Purpose of review: Nucleoside analogue reverse transcriptase inhibitors are important components in current drug regimens used to treat infection with HIV. Despite the potency of drug combinations that involve two nucleoside reverse transcriptase inhibitors and a non-nucleoside analogue or a protease inhibitor, the emergence of resistance remains a major reason for treatment failure. This article reviews biochemical mechanisms associated with resistance to nucleoside reverse transcriptase inhibitors.

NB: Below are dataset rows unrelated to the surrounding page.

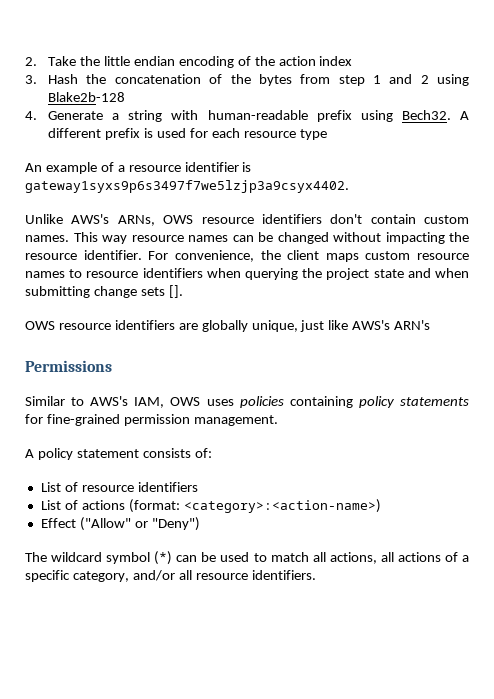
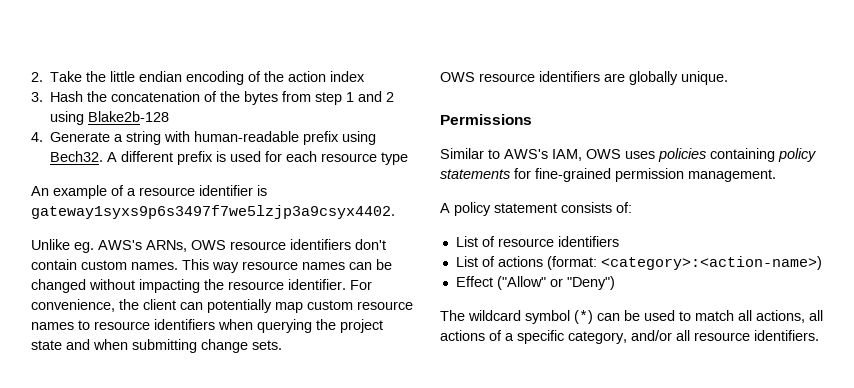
- Unlike AWS's ARNs, OWS resource identifiers don't contain custom names.
+ Unlike eg. AWS's ARNs, OWS resource identifiers don't contain custom names.
- For convenience, the client maps custom resource names to resource identifiers when querying the project state and when submitting change sets [].
+ For convenience, the client can potentially map custom resource names to resource identifiers when querying the project state and when submitting change sets.
- OWS resource identifiers are globally unique, just like AWS's ARN's
+ OWS resource identifiers are globally unique.

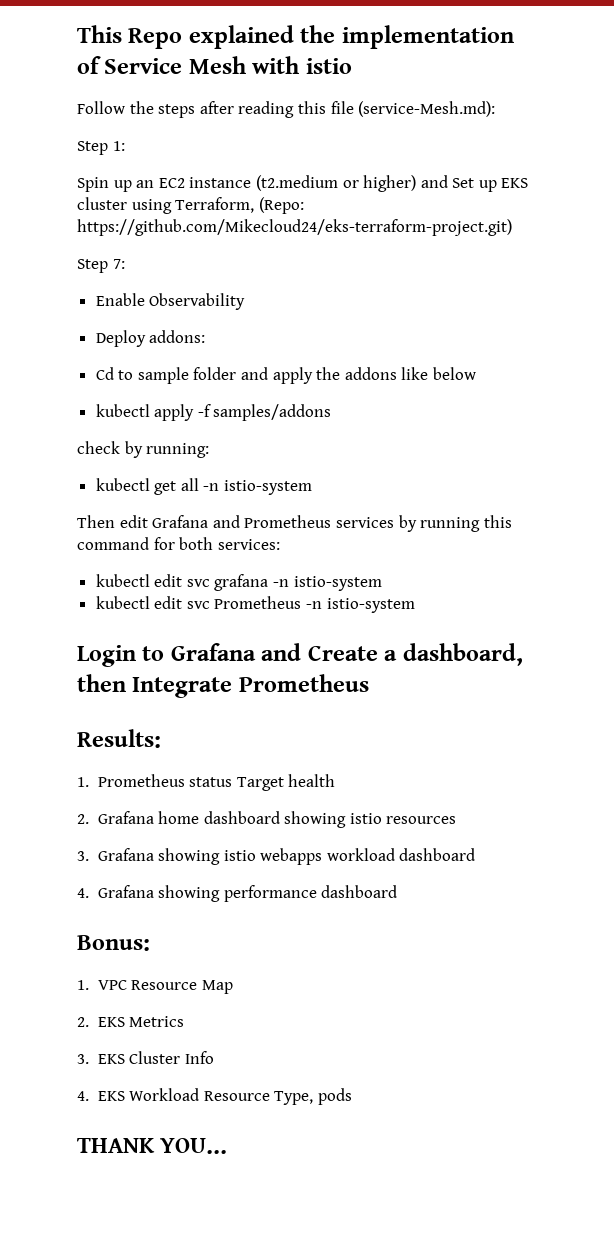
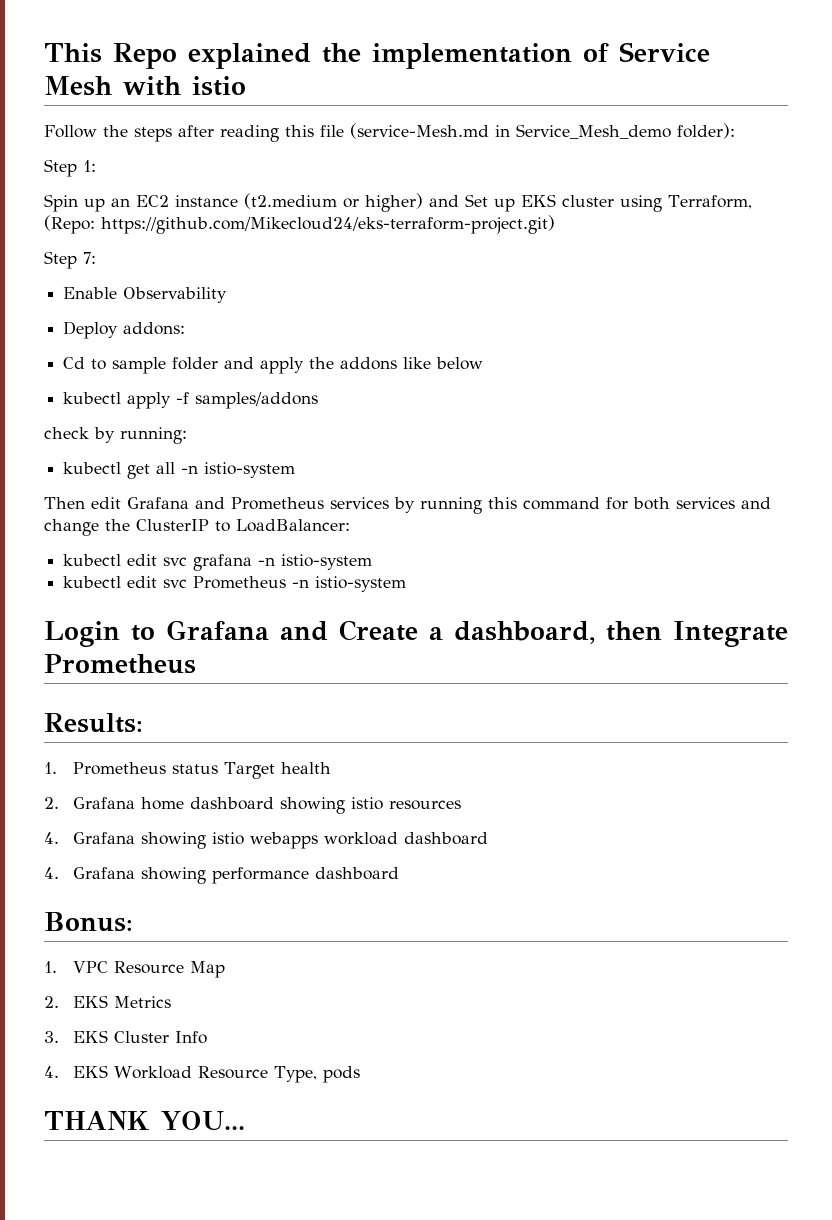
- Follow the steps after reading this file (service-Mesh.md):
+ Follow the steps after reading this file (service-Mesh.md in Service_Mesh_demo folder):
- Then edit Grafana and Prometheus services by running this command for both services:
+ Then edit Grafana and Prometheus services by running this command for both services and change the ClusterIP to LoadBalancer:
- 3. Grafana showing istio webapps workload dashboard
+ 4. Grafana showing istio webapps workload dashboard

Recent findings: The thymidine analogues zidovudine and stavudine select for mutational patterns that facilitate the phosphorolytic excision of literally all available nucleoside reverse transcriptase inhibitors. Major progress has been made in defining genotypes that either support or counteract the reaction. Thymidine analogue-associated mutations were shown to increase rates of excision. In contrast, non-thymidine analogue reverse transcriptase inhibitors select for different mutations, e.g. M184V, L74V, and K65R that diminish the effects of thymidine analogue-associated mutations. Possible underlying biochemical mechanisms are discussed in this review.
Summary: The non-thymidine analogue-associated mutations M184V, L74V, and K65R show incompatibilities with thymidine-analogue-associated mutations. Maximizing these effects in clinical practice may help delay the emergence of resistance. Together, the clinical and biochemical data validate the excision reaction as a target for the development of novel compounds that interfere with the reaction.